Natal deste ano em período complexo no país

De todas as histórias que nos contava
guardei apenas uma vaga e imperfeita lembrança.
Porém, uma delas ficou tão nitidamente gravada em minha memória,
que sou capaz de repeti-la a qualquer momento
– a pequena história do nascimento de Jesus.
Selma Laferlöf (1858-1940)  Prêmio Nobel de Literatura (1909)
(“Lendas Cristãs”)

O ano conturbado que se escoa não propiciou o clima natalino de tempos passados. Vê-se inclusive num pormenor, a diminuição sensível da iluminação natalina nos prédios da cidade. Sob aspecto outro, noticiários televisivos e jornalísticos se concentram nas disputas ideológicas exacerbadas no Brasil, o relacionamento difícil entre os Poderes e, talvez, a maior chaga que acomete o país na atualidade, a insegurança do cidadão frente à violência que se instalou em todos os recantos do imenso território, sem que ações decisivas sejam tomadas.

Décadas atrás, consagrava-se majoritariamente, neste período a anteceder o Natal, noticiário à própria relevância do nascimento de Cristo e à confraternização a festejá-lo, nela contidos os presentes aos miúdos e a ceia a unir as pessoas. Ouve-se e lê-se, neste período tão caro para a cristandade, noticiário a contrapor as mazelas políticas, a contenda acentuada entre os Poderes e as posições antagônicas de jornalistas, a depender dos canais de comunicação. Está a parecer que o Natal, com toda a sua mística e significado para milhões de brasileiros, passou a ser um pormenor na mídia. Se mais acentuadamente o Natal é invocado neste exato período pelos meios de comunicação, é-o mercê do comércio, que recebe um número acentuado de compradores.  Acrescente-se que, nas comunidades religiosas, igrejas, capelas e sobretudo nos lares cristãos, a chama natalina está presente, mas o pensamento da mídia volta-se polarizado para essa disputa ideológica interminável e insana. Mormente neste Natal tem ficado transparente a opção da maioria da imprensa escrita e falada. Contenda traz audiência e a mídia atenta a tem como sustentáculo.
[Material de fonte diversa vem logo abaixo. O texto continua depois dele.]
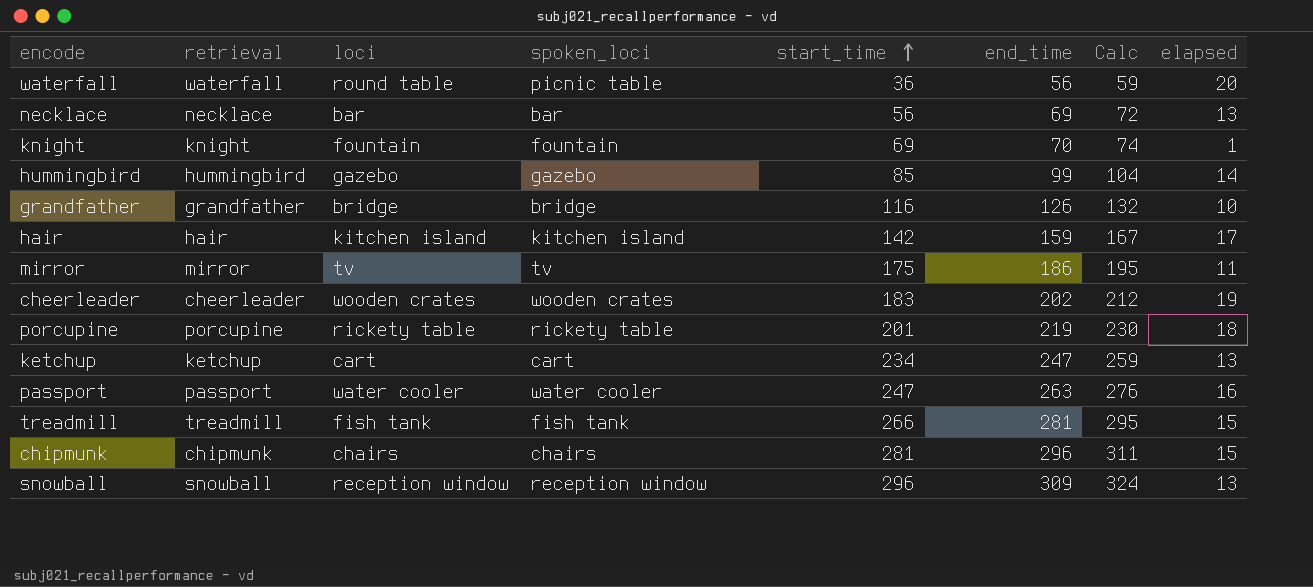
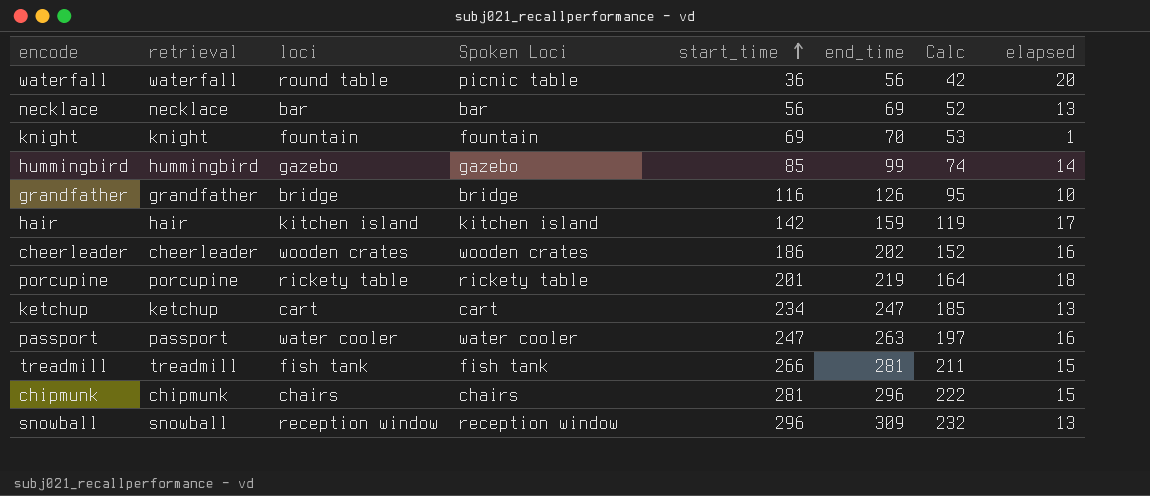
column name: spoken_loci -> Spoken Loci
column Calc | formula: [end_time] * 1.05 -> [end_time] * 0.75
row mirror: mirror | tv | tv | 175 | 186 | 195 | 11 -> none
cheerleader | start_time: 183 -> 186
cheerleader | elapsed: 19 -> 16

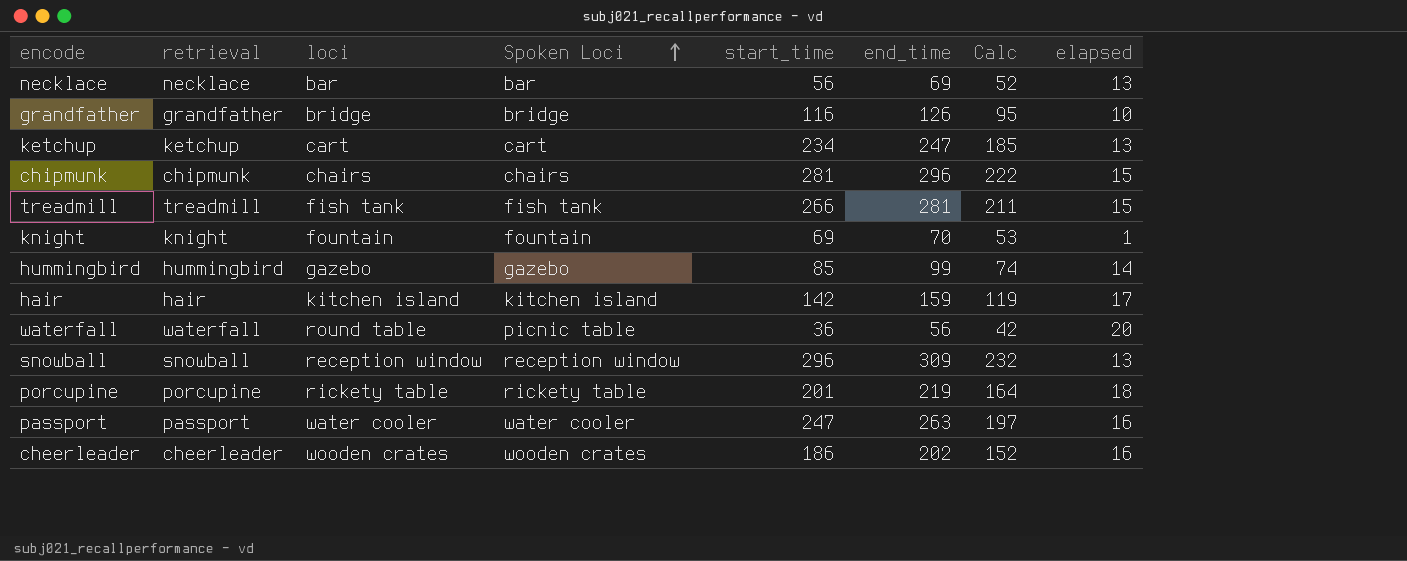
row order: start_time ascending -> Spoken Loci ascending

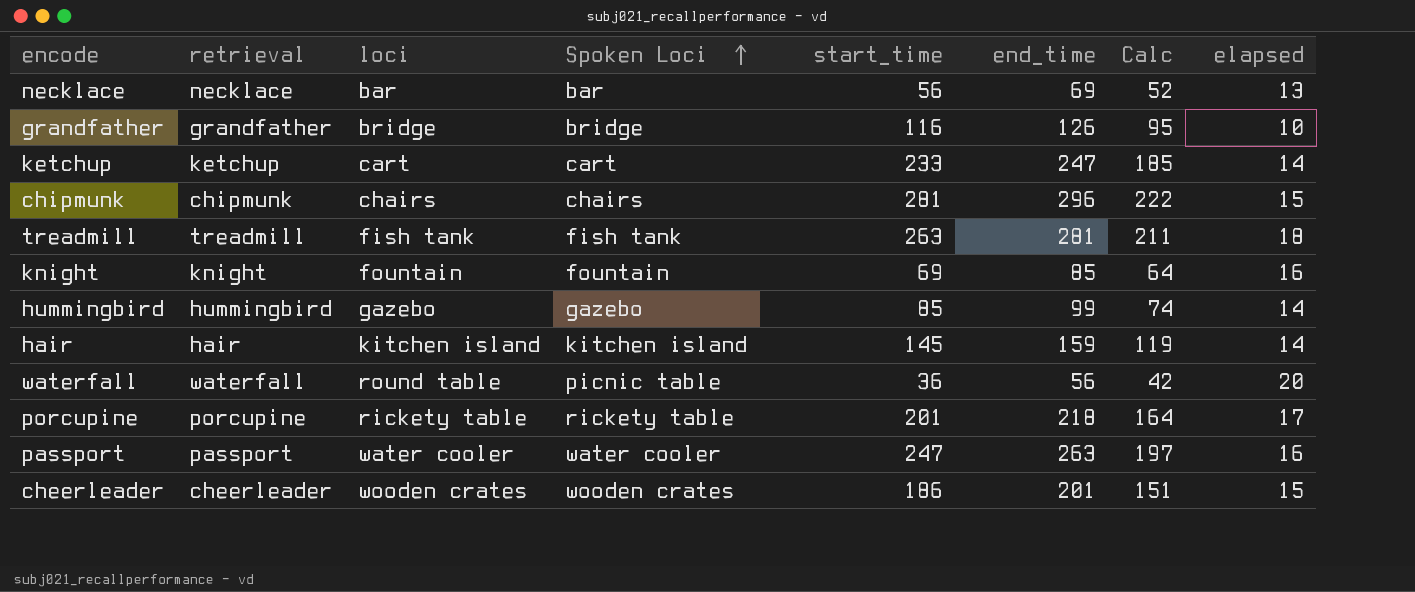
row snowball: snowball | reception window | reception window | 296 | 309 | 232 | 13 -> none
ketchup | start_time: 234 -> 233
ketchup | elapsed: 13 -> 14
treadmill | start_time: 266 -> 263
treadmill | elapsed: 15 -> 18
knight | end_time: 70 -> 85
knight | Calc: 53 -> 64
knight | elapsed: 1 -> 16
hair | start_time: 142 -> 145
hair | elapsed: 17 -> 14
porcupine | end_time: 219 -> 218
porcupine | elapsed: 18 -> 17
cheerleader | end_time: 202 -> 201
cheerleader | Calc: 152 -> 151
cheerleader | elapsed: 16 -> 15

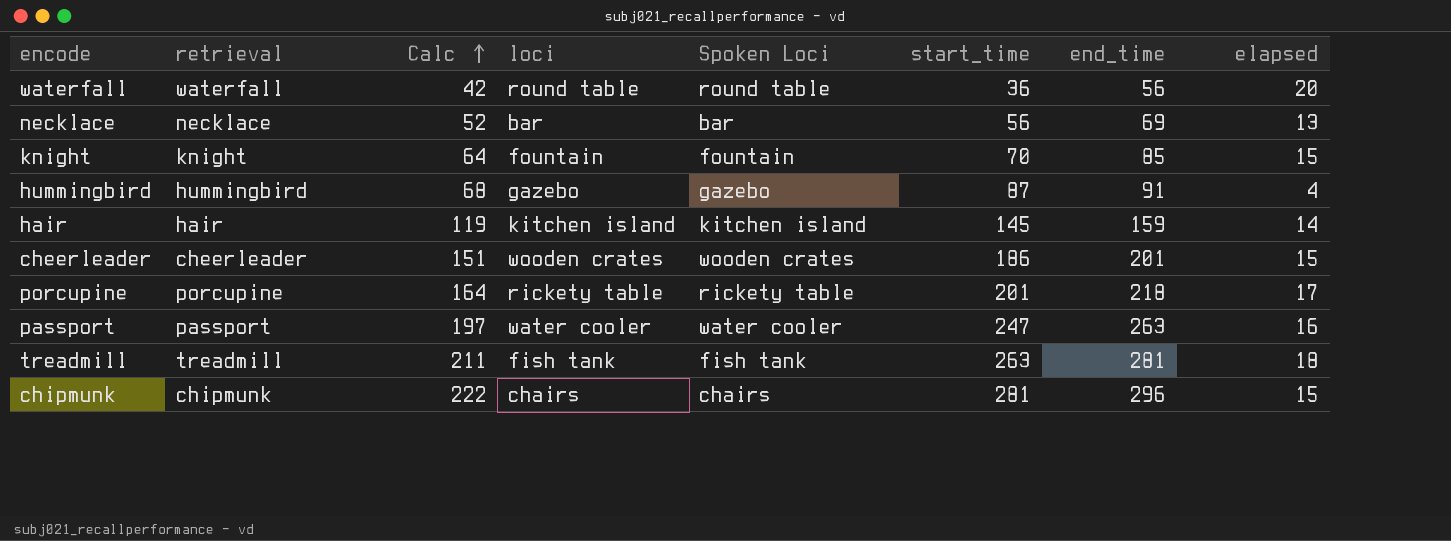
row order: Spoken Loci ascending -> Calc ascending
column Calc | position: 7 -> 3
row grandfather: grandfather | bridge | bridge | 116 | 126 | 95 | 10 -> none
row ketchup: ketchup | cart | cart | 233 | 247 | 185 | 14 -> none
waterfall | Spoken Loci: picnic table -> round table
knight | start_time: 69 -> 70
knight | elapsed: 16 -> 15
hummingbird | Calc: 74 -> 68
hummingbird | start_time: 85 -> 87
hummingbird | end_time: 99 -> 91
hummingbird | elapsed: 14 -> 4

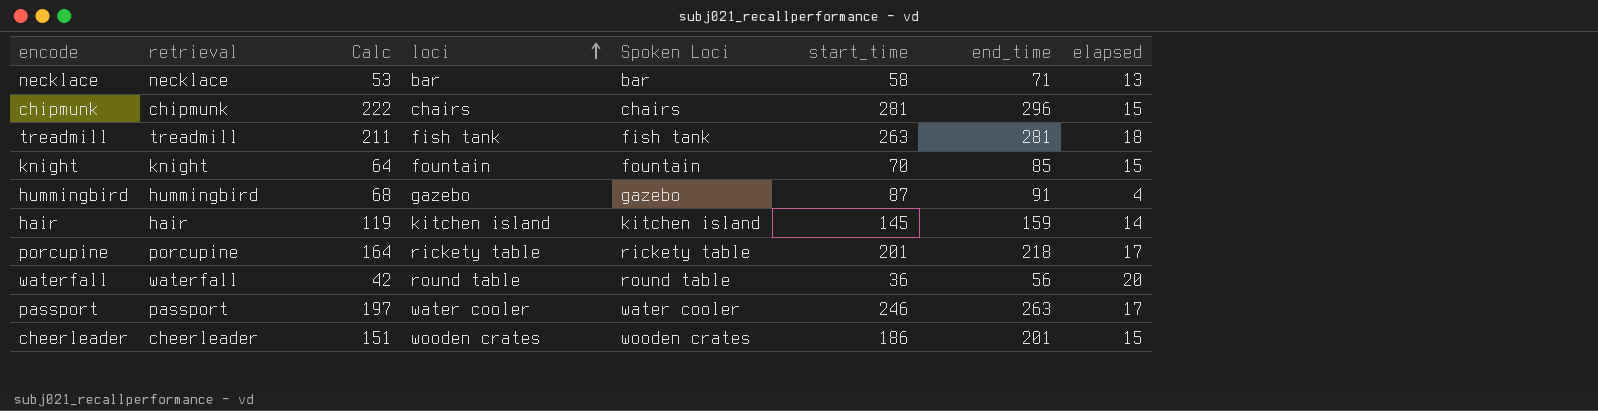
row order: Calc ascending -> loci ascending
necklace | Calc: 52 -> 53
necklace | start_time: 56 -> 58
necklace | end_time: 69 -> 71
passport | start_time: 247 -> 246
passport | elapsed: 16 -> 17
Sob outra égide, o quase que absoluto desaparecimento da troca de cartões de Natal assinala uma realidade. Mensagens de paz vinham acompanhadas de figuras pertencentes ao universo natalino. Tantos desses cartãoes continham votos de Natal redigidos a mão e assinados, diferentes daqueles das inúmeras empresas que também enviavam cartões, esses impessoais, com frases padronizadas e rubricadas pelas organizações. Pondere-se que a internet é uma das responsáveis pela descontinuidade dos cartões, assim como os Correios em pleno declínio.

Clique para ouvir, de J.S.Bach-Kempff, o coral “Acorde, a voz está soando”, na interpretação de J.E.M.:

https://www.youtube.com/watch?v=0nQUzeqdu4s

Independentemente dessa situação, os que professam a fé cristã nas suas diversas ramificações cultuam com intensidade o período natalino. Certamente a Praça de São Pedro, no Vaticano, estará lotada durante a célebre Missa do Galo. Catedrais, igrejas e capelas em todo o mundo cristão deverão receber os fiéis. Templos evangélicos receberão os seus seguidores, que cultuarão a data. Todavia, será no interior dos lares que, singelamente, o nascimento de Jesus será celebrado, a partir, na realidade, do que reza o versículo 20 do capítulo 18 do Evangelho segundo São Mateus: “Onde estiverem dois ou três reunidos em meu nome, Eu estou no meio deles”. Creio ser este um dos mais expressivos versículos dos evangelhos, a dar a dimensão da presença do Cristo, do berço à maturidade, acompanhando a saga humana…

Na Catedral de Autun (séc. XII), em França, há em uma das magníficas esculturas, a representação da oferenda dos três Reis Magos à Sagrada Família, na qual São José está com a mão direita apoiada no queixo e o cotovelo sobre a perna dobrada (Saint Joseph pensif). Em 1974, encontrei, em uma feira popular em Minas Gerais, a Sagrada Família em terracota. São José está com o punho direito a sustentar o queixo. Surpreendi-me ao lembrar de Saint Joseph Pensif, quando visitei a Catedral francesa em 1959. Era a segunda e última vez que presenciava a mesma postura.

Clique para ouvir, de J.S.Bach-Myra Hess, o coral “Jesus alegria dos homens”, na interpretação de J.E.M.:

https://www.youtube.com/watch?v=flrkpW5L4KQ

The most important date in Christianity, due to the insane ideological polarisation prevailing in the country, received little coverage in the media in general. However, authentic Christians celebrate the birth of Christ with faith, intensity and hope.